__Task requirements__. An exact copy of every entry is needed, with no images.

__Material provided__.

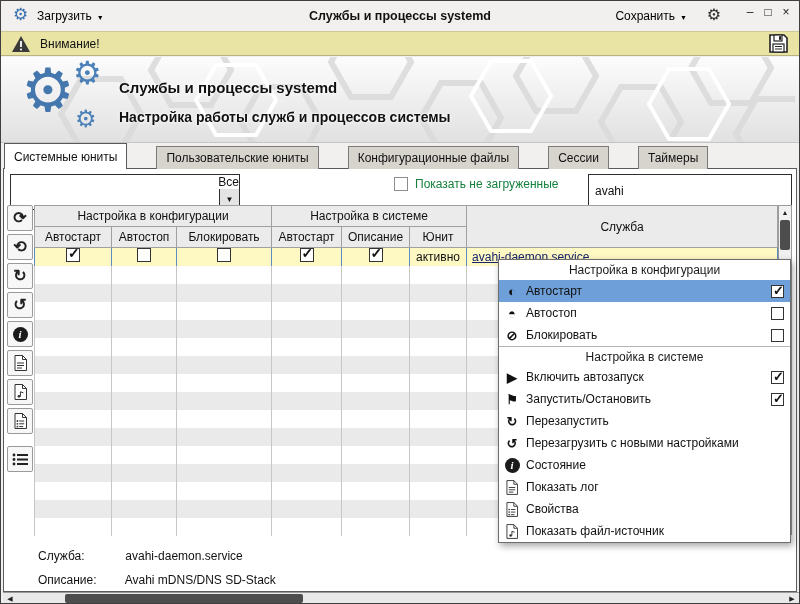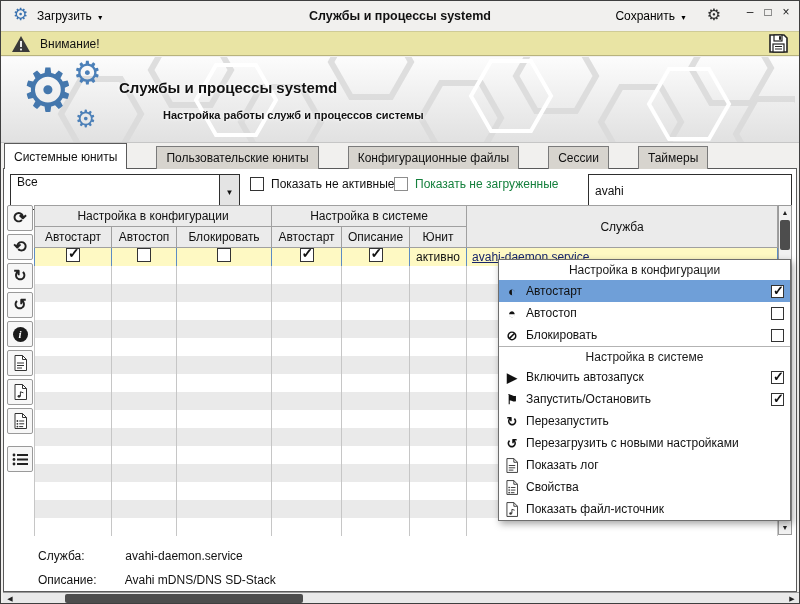--- a/index.html
+++ b/index.html
@@ -31,7 +31,7 @@
   .banner-gear2 { position:absolute; left:72px; top:0px; font-size:32px; color:#4c80b8; line-height:1; }
   .banner-gear3 { position:absolute; left:74px; top:50px; font-size:24px; color:#4c80b8; line-height:1; }
   .banner-title { position:absolute; left:118px; top:22px; font-size:15px; font-weight:bold; text-shadow:0 0 4px #fff, 0 0 2px #fff; }
-  .banner-subtitle { position:absolute; left:118px; top:52px; font-size:11px; font-weight:bold; text-shadow:0 0 4px #fff, 0 0 2px #fff;margin-left:44px; }
+  .banner-subtitle { position:absolute; left:118px; top:52px; font-size:14px; font-weight:bold; text-shadow:0 0 4px #fff, 0 0 2px #fff; }
 
   
   .tabs { position:absolute; top:142px; left:3px; height:26px; display:flex; align-items:flex-end; z-index:5;gap:28px; }

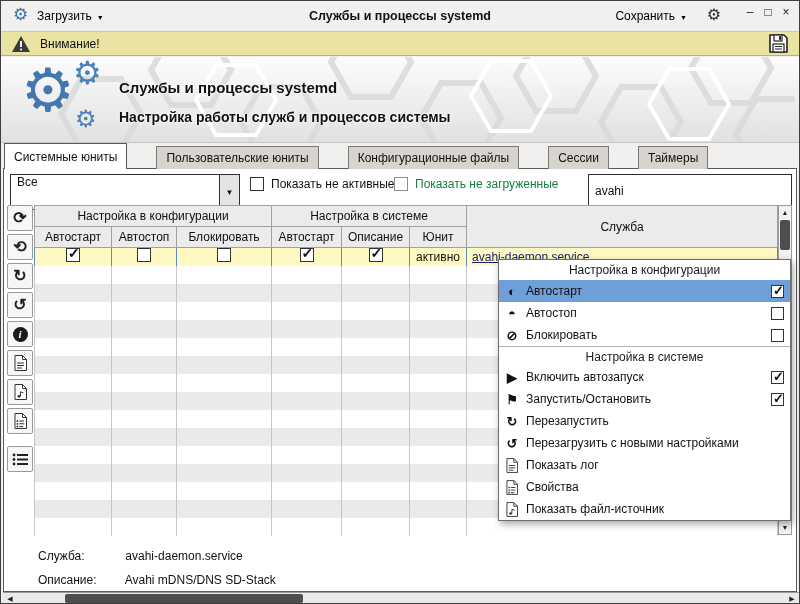--- a/index.html
+++ b/index.html
@@ -42,7 +42,7 @@
   .panel { position:absolute; top:167px; left:2px; width:794px; height:424px; background:#fff; border:1px solid #5a5a5a; }
 
   
-  .combo { position:absolute; left:6px; top:5px; width:230px; height:36px; border:1px solid #2e2e2e; background:#fff; display:flex; align-items:flex-start; }
+  .combo { position:absolute; left:6px; top:5px; width:230px; height:36px; border:1px solid #2e2e2e; background:#fff; display:flex; align-items:flex-end;flex-direction:column; }
   .combo-label { flex:1; padding-left:6px; }
   .combo-btn { width:20px; height:100%; border-left:1px solid #2e2e2e; background:#e4e4e4; display:flex; align-items:center; justify-content:center; font-size:8px; }
   .filter-check { position:absolute; top:8px; display:flex; align-items:center; gap:7px; }

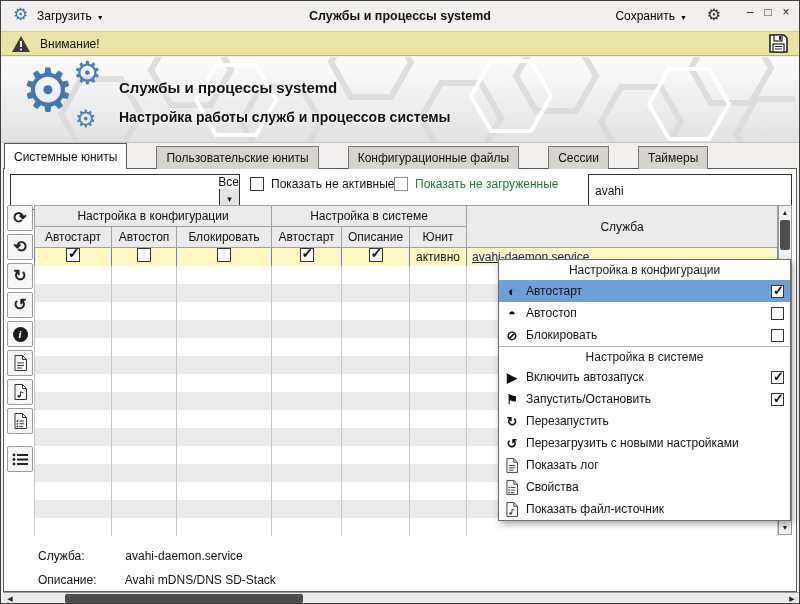--- a/index.html
+++ b/index.html
@@ -200,10 +200,6 @@
     <div class="combo">
       <span class="combo-label">Все</span>
       <span class="combo-btn">▼</span>
-    </div>
-    <div class="filter-check fc1">
-      <span class="cb"></span>
-      <span class="flabel">Показать не активные</span>
     </div>
     <div class="filter-check fc2">
       <span class="cb"></span>

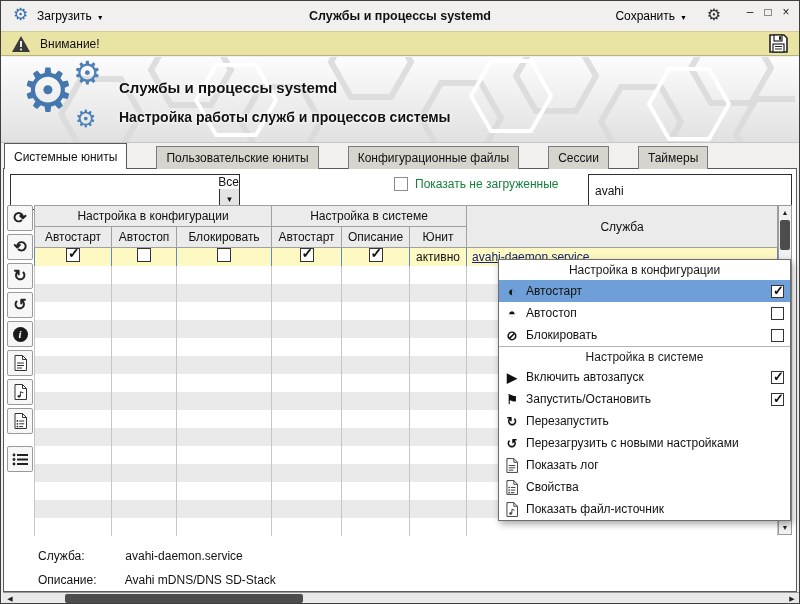--- a/index.html
+++ b/index.html
@@ -489,6 +489,12 @@
     </div>
     <div class="menu-item">
       <span class="mi-icon">
+          <span class="info-badge"></span>
+        </span>
+      <span class="mi-label">Состояние</span>
+    </div>
+    <div class="menu-item">
+      <span class="mi-icon">
         <svg class="doc-svg" width="12" height="15" viewBox="0 0 13 16">
             <path d="M1 .5h7.5L12.5 4.5V15.5H1z" fill="#fff" stroke="#333"></path>
             <path d="M8.5 .5v4h4" fill="none" stroke="#333"></path>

__Answer to the problem__.
--- a/index.html
+++ b/index.html
@@ -31,7 +31,7 @@
   .banner-gear2 { position:absolute; left:72px; top:0px; font-size:32px; color:#4c80b8; line-height:1; }
   .banner-gear3 { position:absolute; left:74px; top:50px; font-size:24px; color:#4c80b8; line-height:1; }
   .banner-title { position:absolute; left:118px; top:22px; font-size:15px; font-weight:bold; text-shadow:0 0 4px #fff, 0 0 2px #fff; }
-  .banner-subtitle { position:absolute; left:118px; top:52px; font-size:11px; font-weight:bold; text-shadow:0 0 4px #fff, 0 0 2px #fff;margin-left:44px; }
+  .banner-subtitle { position:absolute; left:118px; top:52px; font-size:14px; font-weight:bold; text-shadow:0 0 4px #fff, 0 0 2px #fff; }
 
   
   .tabs { position:absolute; top:142px; left:3px; height:26px; display:flex; align-items:flex-end; z-index:5;gap:28px; }

--- a/index.html
+++ b/index.html
@@ -42,7 +42,7 @@
   .panel { position:absolute; top:167px; left:2px; width:794px; height:424px; background:#fff; border:1px solid #5a5a5a; }
 
   
-  .combo { position:absolute; left:6px; top:5px; width:230px; height:36px; border:1px solid #2e2e2e; background:#fff; display:flex; align-items:flex-start; }
+  .combo { position:absolute; left:6px; top:5px; width:230px; height:36px; border:1px solid #2e2e2e; background:#fff; display:flex; align-items:flex-end;flex-direction:column; }
   .combo-label { flex:1; padding-left:6px; }
   .combo-btn { width:20px; height:100%; border-left:1px solid #2e2e2e; background:#e4e4e4; display:flex; align-items:center; justify-content:center; font-size:8px; }
   .filter-check { position:absolute; top:8px; display:flex; align-items:center; gap:7px; }

--- a/index.html
+++ b/index.html
@@ -200,10 +200,6 @@
     <div class="combo">
       <span class="combo-label">Все</span>
       <span class="combo-btn">▼</span>
-    </div>
-    <div class="filter-check fc1">
-      <span class="cb"></span>
-      <span class="flabel">Показать не активные</span>
     </div>
     <div class="filter-check fc2">
       <span class="cb"></span>

--- a/index.html
+++ b/index.html
@@ -489,6 +489,12 @@
     </div>
     <div class="menu-item">
       <span class="mi-icon">
+          <span class="info-badge"></span>
+        </span>
+      <span class="mi-label">Состояние</span>
+    </div>
+    <div class="menu-item">
+      <span class="mi-icon">
         <svg class="doc-svg" width="12" height="15" viewBox="0 0 13 16">
             <path d="M1 .5h7.5L12.5 4.5V15.5H1z" fill="#fff" stroke="#333"></path>
             <path d="M8.5 .5v4h4" fill="none" stroke="#333"></path>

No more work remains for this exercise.